§ **Exercise input**
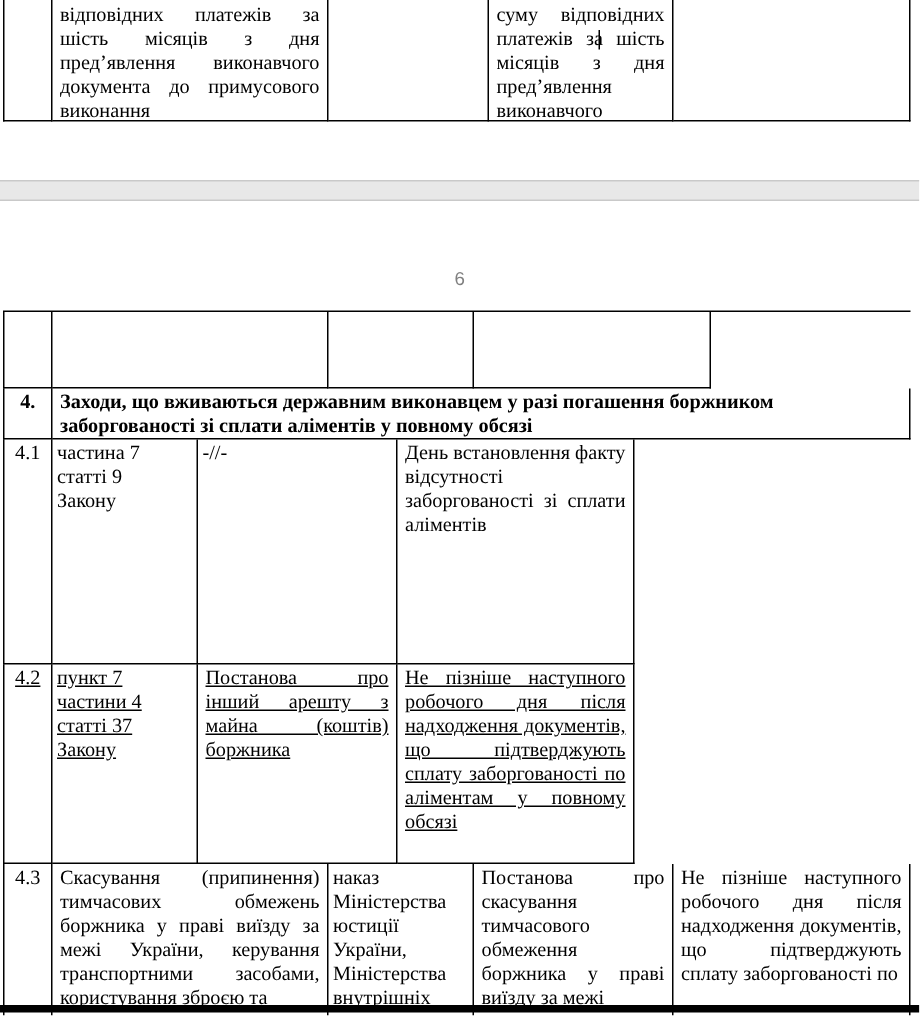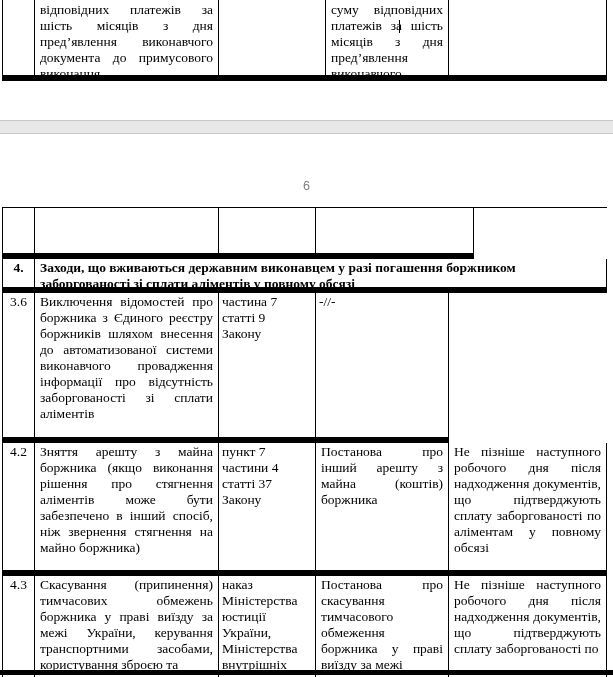--- a/index.html
+++ b/index.html
@@ -5,21 +5,21 @@
   html,body { margin:0; padding:0; background:#ffffff; }
   .page {
     position:relative; width:613px; height:677px; background:#ffffff;
     overflow:hidden; font-family:"Liberation Serif", serif;
     font-size:13.5px; line-height:16px; color:#000000;
   }
   .doc-table { position:absolute; background:#ffffff; }
   .trow { display:flex; align-items:stretch; }
   .cell {
     box-sizing:border-box; border-right:1px solid #000;
-    border-bottom:6px solid #000000; padding:1px 5px 2px 5px; overflow:hidden;
+    border-bottom:1px solid #000000; padding:1px 5px 2px 5px; overflow:hidden;
   }
   .trow .cell:first-child { border-left:1px solid #000; }
   .just { text-align:justify; }
   .ctr  { white-space:pre-line; padding-left:3px; padding-right:3px; }
   .num  { text-align:center; padding-left:1px; padding-right:1px; }
   .bold { font-weight:bold; }
 
   
   .t-top { left:2px; top:0; width:605px; }
   .t-top .cell { height:81px; padding-top:2px; }
@@ -33,21 +33,21 @@
   .t2 { left:2px; top:207px; width:605px; border-top:1px solid #000; }
   .t2 .c1 { width:33px; }
   .t2 .c2 { width:184px; }
   .t2 .c3 { width:97px; }
   .t2 .c4 { width:133px; }
   .t2 .c5 { width:158px; }
   .t2 .c-span { width:572px; }
   .r-cont .cell { height:51px; }
   .r-sec  .cell { height:34px; }
   .r-41   .cell { height:150px; }
-  .r-42   .cell { height:133px; }
+  .r-42   .cell { height:133px;text-decoration:underline; }
   .r-43   .cell { height:110px; }
   .sec-title { white-space:pre-line; font-weight:bold; }
 
   .page-break {
     position:absolute; left:0; top:120px; width:613px; height:14px;
     box-sizing:border-box; background:#e8e8e8;
     border-top:1px solid #c9c9c9; border-bottom:1px solid #c9c9c9;
   }
   .page-num {
     position:absolute; left:0; top:179px; width:613px; text-align:center;
@@ -87,31 +87,30 @@
       <div class="cell c5 just"></div>
     </div>
 
     <div class="trow r-sec">
       <div class="cell c1 num bold">4.</div>
       <div class="cell c-span sec-title">Заходи, що вживаються державним виконавцем у разі погашення боржником
 заборгованості зі сплати аліментів у повному обсязі</div>
     </div>
 
     <div class="trow r-41">
-      <div class="cell c1 num">3.6</div>
-      <div class="cell c2 just">Виключення відомостей про боржника з Єдиного реєстру боржників шляхом внесення до автоматизованої системи виконавчого провадження інформації про відсутність заборгованості зі сплати аліментів</div>
+      <div class="cell c1 num">4.1</div>
       <div class="cell c3 ctr">частина 7
 статті 9
 Закону</div>
       <div class="cell c4 ctr">-//-</div>
+      <div class="cell c5 just">День встановлення факту відсутності заборгованості зі сплати аліментів</div>
     </div>
 
     <div class="trow r-42">
       <div class="cell c1 num">4.2</div>
-      <div class="cell c2 just">Зняття арешту з майна боржника (якщо виконання рішення про стягнення аліментів може бути забезпечено в інший спосіб, ніж звернення стягнення на майно боржника)</div>
       <div class="cell c3 ctr">пункт 7
 частини 4
 статті 37
 Закону</div>
       <div class="cell c4 just">Постанова про інший арешту з майна (коштів) боржника</div>
       <div class="cell c5 just">Не пізніше наступного робочого дня після надходження документів, що підтверджують сплату заборгованості по аліментам у повному обсязі</div>
     </div>
 
     <div class="trow r-43">
       <div class="cell c1 num">4.3</div>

§ **Requirement**
One exact copy of the data is required, and it should hold no pictures.

§ **Answer box**
--- a/index.html
+++ b/index.html
@@ -5,21 +5,21 @@
   html,body { margin:0; padding:0; background:#ffffff; }
   .page {
     position:relative; width:613px; height:677px; background:#ffffff;
     overflow:hidden; font-family:"Liberation Serif", serif;
     font-size:13.5px; line-height:16px; color:#000000;
   }
   .doc-table { position:absolute; background:#ffffff; }
   .trow { display:flex; align-items:stretch; }
   .cell {
     box-sizing:border-box; border-right:1px solid #000;
-    border-bottom:6px solid #000000; padding:1px 5px 2px 5px; overflow:hidden;
+    border-bottom:1px solid #000000; padding:1px 5px 2px 5px; overflow:hidden;
   }
   .trow .cell:first-child { border-left:1px solid #000; }
   .just { text-align:justify; }
   .ctr  { white-space:pre-line; padding-left:3px; padding-right:3px; }
   .num  { text-align:center; padding-left:1px; padding-right:1px; }
   .bold { font-weight:bold; }
 
   
   .t-top { left:2px; top:0; width:605px; }
   .t-top .cell { height:81px; padding-top:2px; }
@@ -33,21 +33,21 @@
   .t2 { left:2px; top:207px; width:605px; border-top:1px solid #000; }
   .t2 .c1 { width:33px; }
   .t2 .c2 { width:184px; }
   .t2 .c3 { width:97px; }
   .t2 .c4 { width:133px; }
   .t2 .c5 { width:158px; }
   .t2 .c-span { width:572px; }
   .r-cont .cell { height:51px; }
   .r-sec  .cell { height:34px; }
   .r-41   .cell { height:150px; }
-  .r-42   .cell { height:133px; }
+  .r-42   .cell { height:133px;text-decoration:underline; }
   .r-43   .cell { height:110px; }
   .sec-title { white-space:pre-line; font-weight:bold; }
 
   .page-break {
     position:absolute; left:0; top:120px; width:613px; height:14px;
     box-sizing:border-box; background:#e8e8e8;
     border-top:1px solid #c9c9c9; border-bottom:1px solid #c9c9c9;
   }
   .page-num {
     position:absolute; left:0; top:179px; width:613px; text-align:center;
@@ -87,31 +87,30 @@
       <div class="cell c5 just"></div>
     </div>
 
     <div class="trow r-sec">
       <div class="cell c1 num bold">4.</div>
       <div class="cell c-span sec-title">Заходи, що вживаються державним виконавцем у разі погашення боржником
 заборгованості зі сплати аліментів у повному обсязі</div>
     </div>
 
     <div class="trow r-41">
-      <div class="cell c1 num">3.6</div>
-      <div class="cell c2 just">Виключення відомостей про боржника з Єдиного реєстру боржників шляхом внесення до автоматизованої системи виконавчого провадження інформації про відсутність заборгованості зі сплати аліментів</div>
+      <div class="cell c1 num">4.1</div>
       <div class="cell c3 ctr">частина 7
 статті 9
 Закону</div>
       <div class="cell c4 ctr">-//-</div>
+      <div class="cell c5 just">День встановлення факту відсутності заборгованості зі сплати аліментів</div>
     </div>
 
     <div class="trow r-42">
       <div class="cell c1 num">4.2</div>
-      <div class="cell c2 just">Зняття арешту з майна боржника (якщо виконання рішення про стягнення аліментів може бути забезпечено в інший спосіб, ніж звернення стягнення на майно боржника)</div>
       <div class="cell c3 ctr">пункт 7
 частини 4
 статті 37
 Закону</div>
       <div class="cell c4 just">Постанова про інший арешту з майна (коштів) боржника</div>
       <div class="cell c5 just">Не пізніше наступного робочого дня після надходження документів, що підтверджують сплату заборгованості по аліментам у повному обсязі</div>
     </div>
 
     <div class="trow r-43">
       <div class="cell c1 num">4.3</div>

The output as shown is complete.